Editing is more than an expense—it’s an investment.

By Joshua Yearsley (@joshuayearsley)


Editing is critical to creating a quality product; it turns a rough diamond into a fine cut. But the cost of good editing might look prohibitive. Well, I have some good news: editing is an investment that can pay for itself! (Hell, it might even make you money.) Let’s jump right into the nitty-gritty.

May Reduce Page Count

Cutting a rulebook from 20 to 16 pages will save between $0.05 and $0.10 cents per copy for a decent print run in the middle thousands. In the thousands, those nickels and dimes add up. At 5000 copies, that’s $250 to $500. If you strike it big and end up printing 10,000 copies, that’s $500 to $1000.

Given, editing isn’t guaranteed to shave off four pages—four pages is the minimum needed to make a stapled rulebook smaller, since a double-sided spread of two pages has four pages of text—but the larger the rulebook and the rougher shape it’s in, the more likely it gets. In one instance, I cut a rulebook from 8000 to 4500 words, which is, well, a lot more than four pages of savings.

Saves on Graphic Design

Graphic design is expensive. At the low end, graphic design costs $50 or $60 per hour, but great graphic designers command upwards of $100 per hour. And it’s no secret why: graphic design is a specialized skill-set, honed over years or decades of practice. Much like editing!

Graphic designers I’ve talked to say that they can finish about a page per hour, so a 20-page board-game rulebook at $70 per hour will cost about $1400. But if your book’s organization and hierarchy are muddled, if it’s unclear what’s a sidebar and what’s body text and what’s a callout, that’s extra design time. If the laid-out book has errors or omissions that need to be fixed, that’s extra design time. If they need to work out diagrams from scratch without a hint of guidance, that’s extra design time. The list goes on.

Good editing makes your graphic designer’s life easier, so they can focus on doing what they’re best at. Even if your editor saves a modest amount of your graphic designer’s time—say, 10% or 15%—that’s a couple hundred dollars. And remember how editing can cut down on page count? Well, fewer pages needing layout means fewer design hours. At four pages, that’s also a few hundred dollars!

Saves Time

If you’re a publisher, you’re paying yourself and the game’s designer (and developer, if any), right? Well, then time is money! Your editor can act as your team’s de facto project manager for everything text. Does your developer find a bug during playtesting? Pass it through the editor! Does your designer need to make a last-minute rules change to prevent an edge case? Same deal. Having a single point of contact makes it easier for everyone to submit issues and get them fixed by an expert. Your editor will be able to solve those issues faster, too; their whole job is figuring out word-stuff, and they’ll have the best holistic view of how the rulebook is put together.

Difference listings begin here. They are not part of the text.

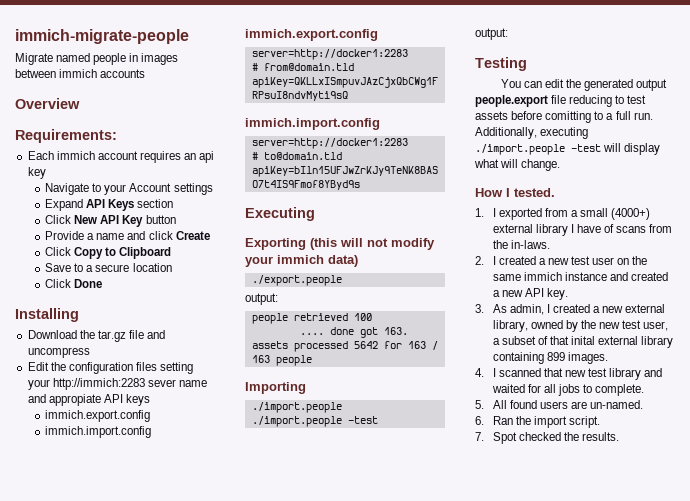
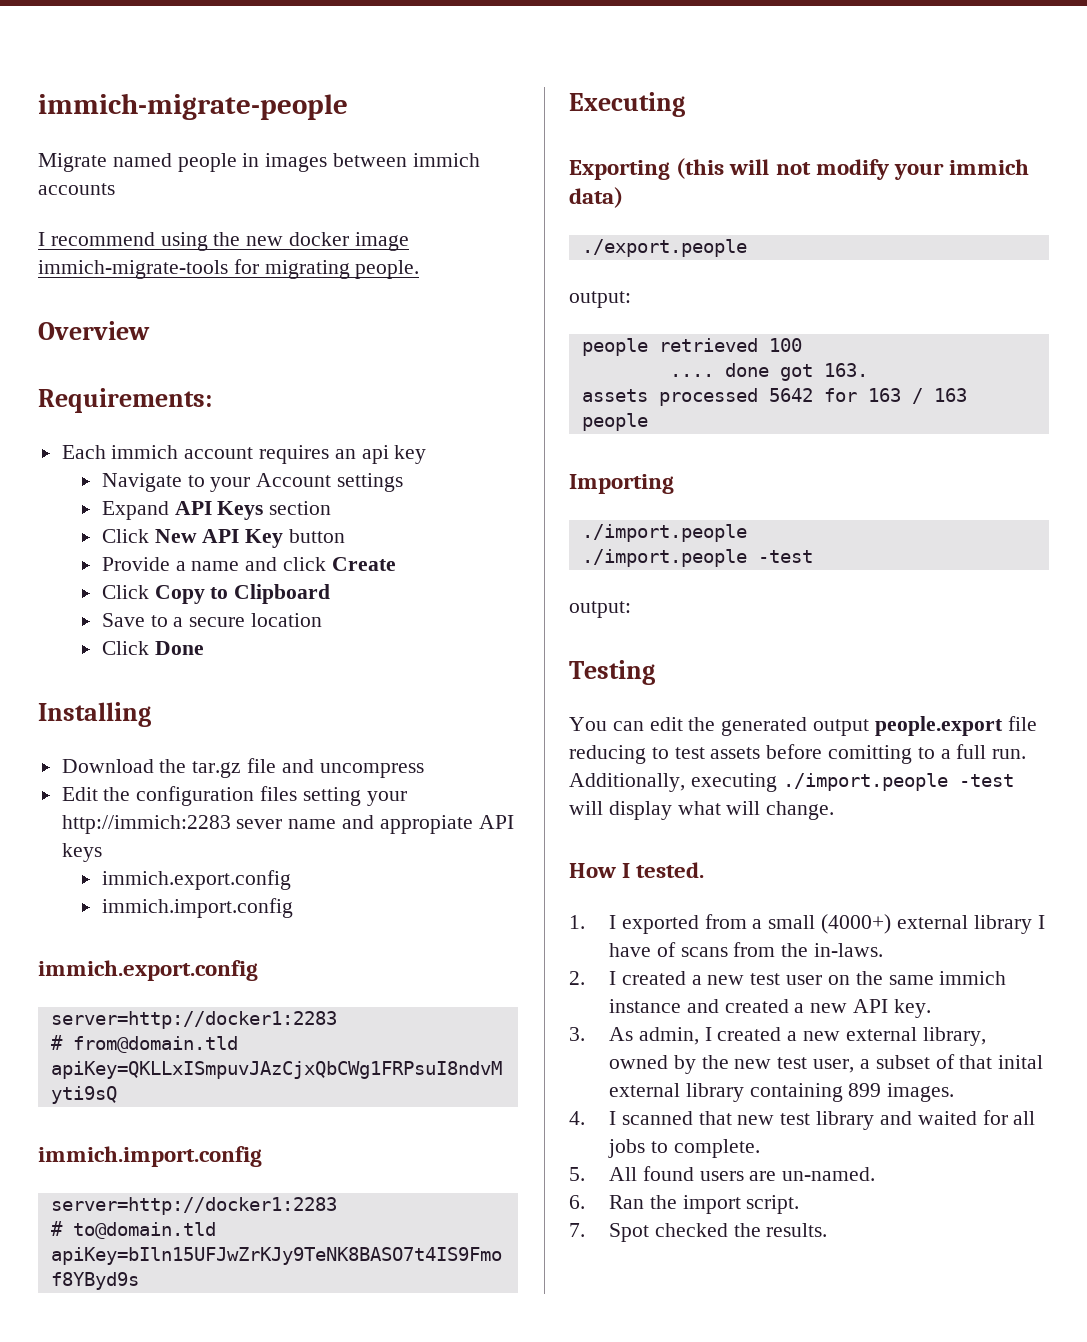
+ I recommend using the new docker image immich-migrate-tools for migrating people.

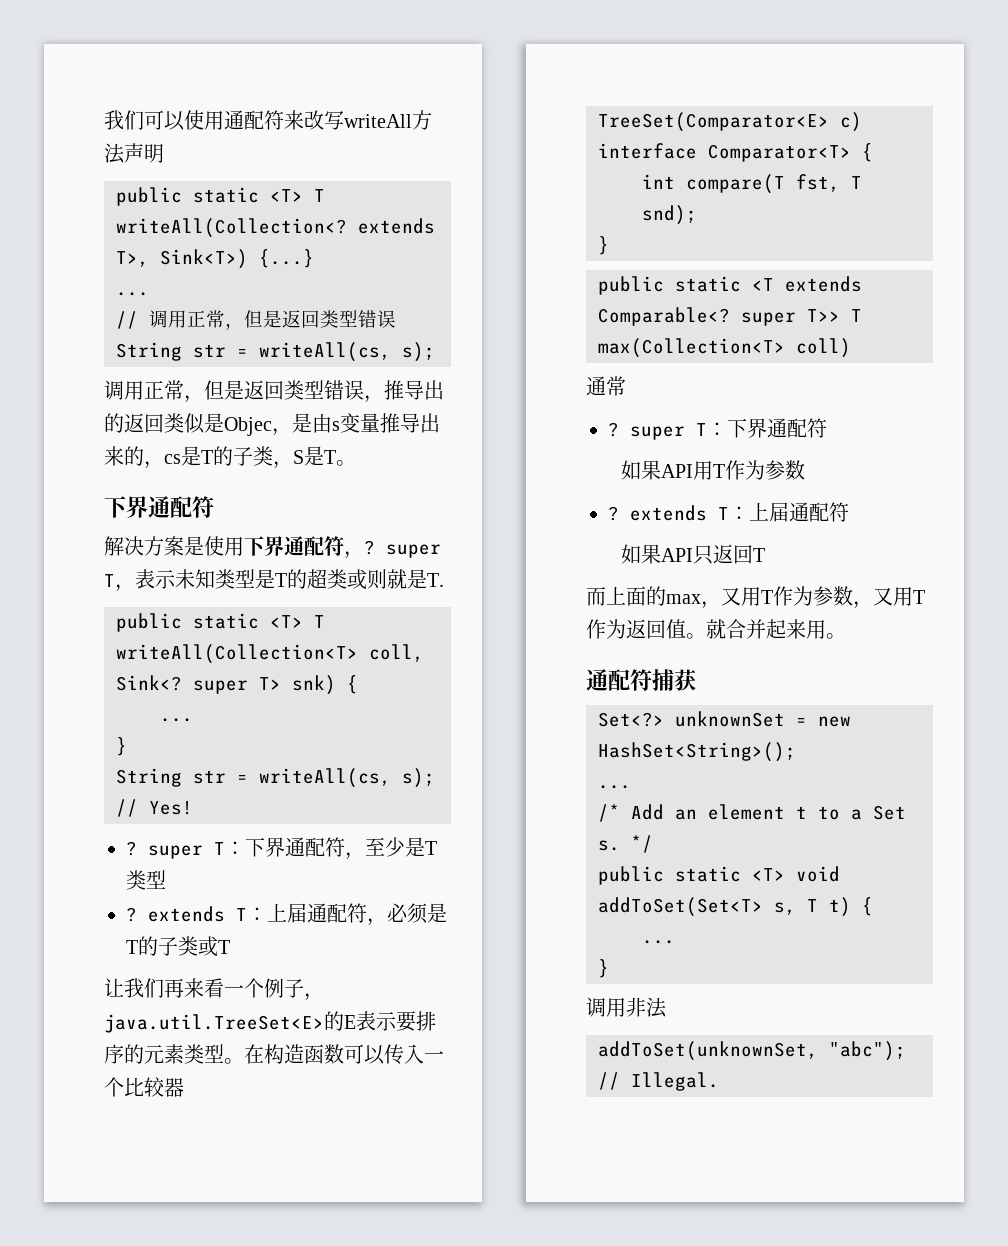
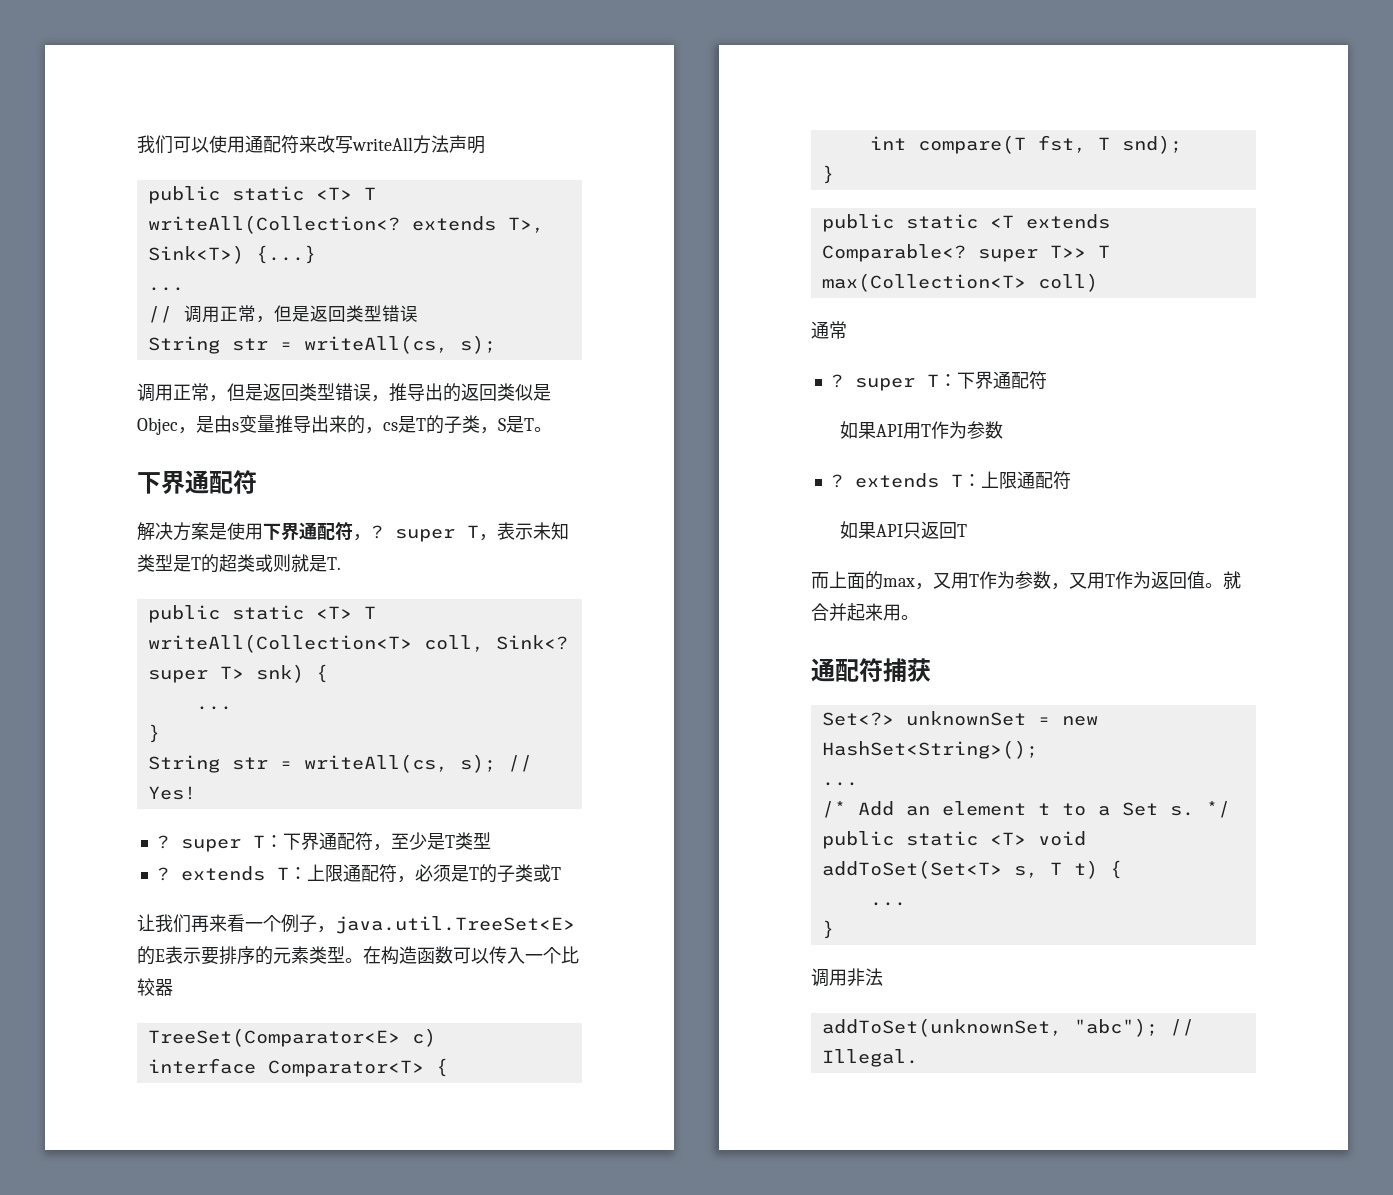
- ? extends T：上届通配符，必须是T的子类或T
+ ? extends T：上限通配符，必须是T的子类或T
  如果API用T作为参数
- ? extends T：上届通配符
+ ? extends T：上限通配符

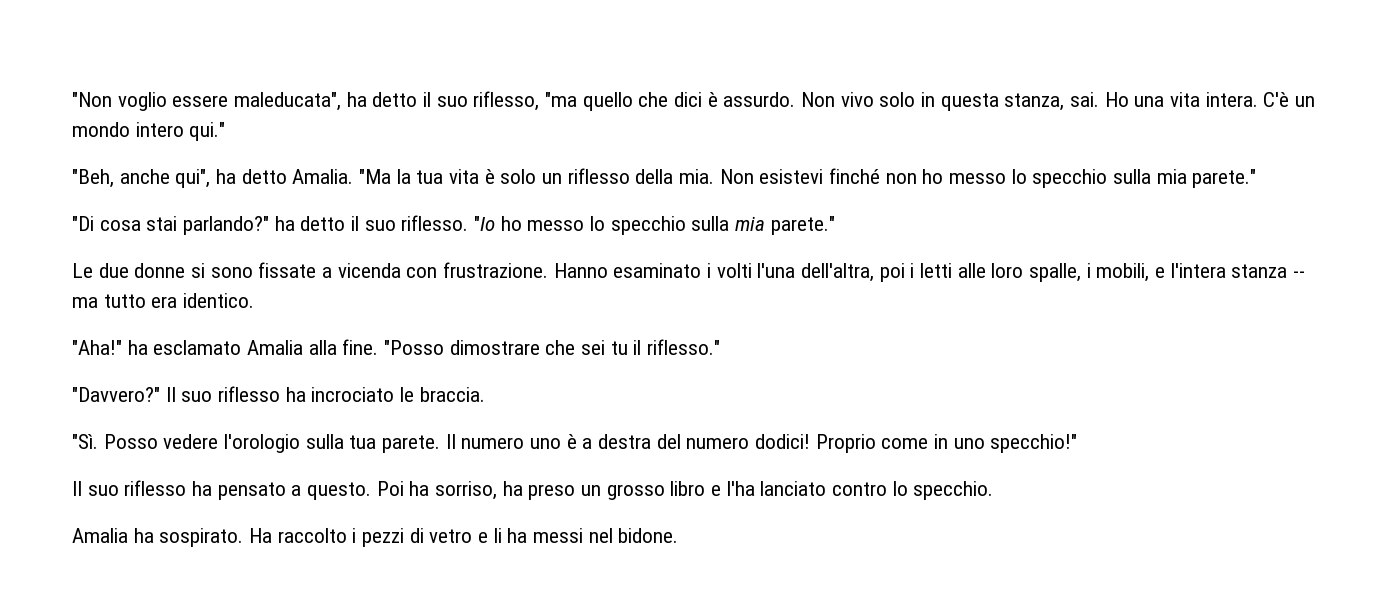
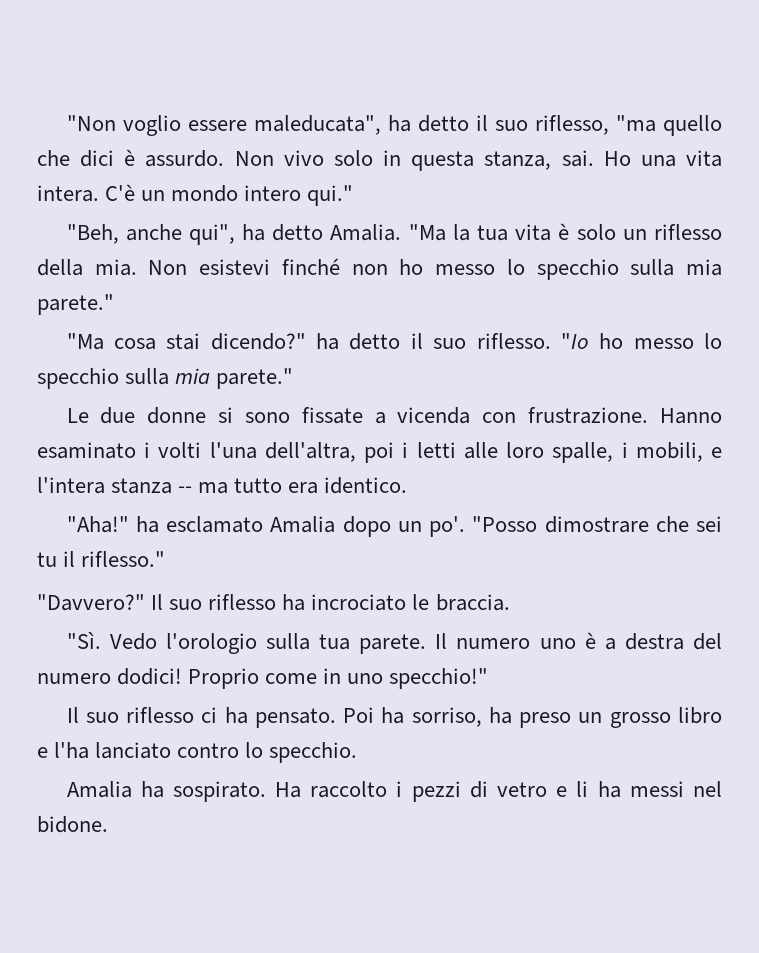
- "Di cosa stai parlando?" ha detto il suo riflesso.
+ "Ma cosa stai dicendo?" ha detto il suo riflesso.
- "Aha!" ha esclamato Amalia alla fine.
+ "Aha!" ha esclamato Amalia dopo un po'.
- "Sì. Posso vedere l'orologio sulla tua parete.
+ "Sì. Vedo l'orologio sulla tua parete.
- Il suo riflesso ha pensato a questo.
+ Il suo riflesso ci ha pensato.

Even once your game is released—hurray!—your players will inevitably get online and ask lots of rules questions, and the community at large expects some amount of publisher engagement. While editing won’t eliminate rules questions, I expect a good edit cuts it at least in half. Every minute that you or your designer spends answering rules questions is a minute not spent on designing and publishing expansions and new games—need I say more?

Adding It All Up

With only the hard savings from reducing graphic design time and page count, a good edit on a moderately sized board game can save you between $150 and $1500. That just happens to be the same cost range for such an edit! Let’s slow down, though, because I don’t want to promise you the moon. The amount you’ll save will depend on many things: how well your game does, how big your game is, how many people are working on your game, and how much they’re being paid. But remember, editing creates a virtuous cycle—editing makes your game better, which means more people will buy it, which means both more income and more savings. But most importantly, a good editor will help you make a game you’re proud of, and that’s priceless.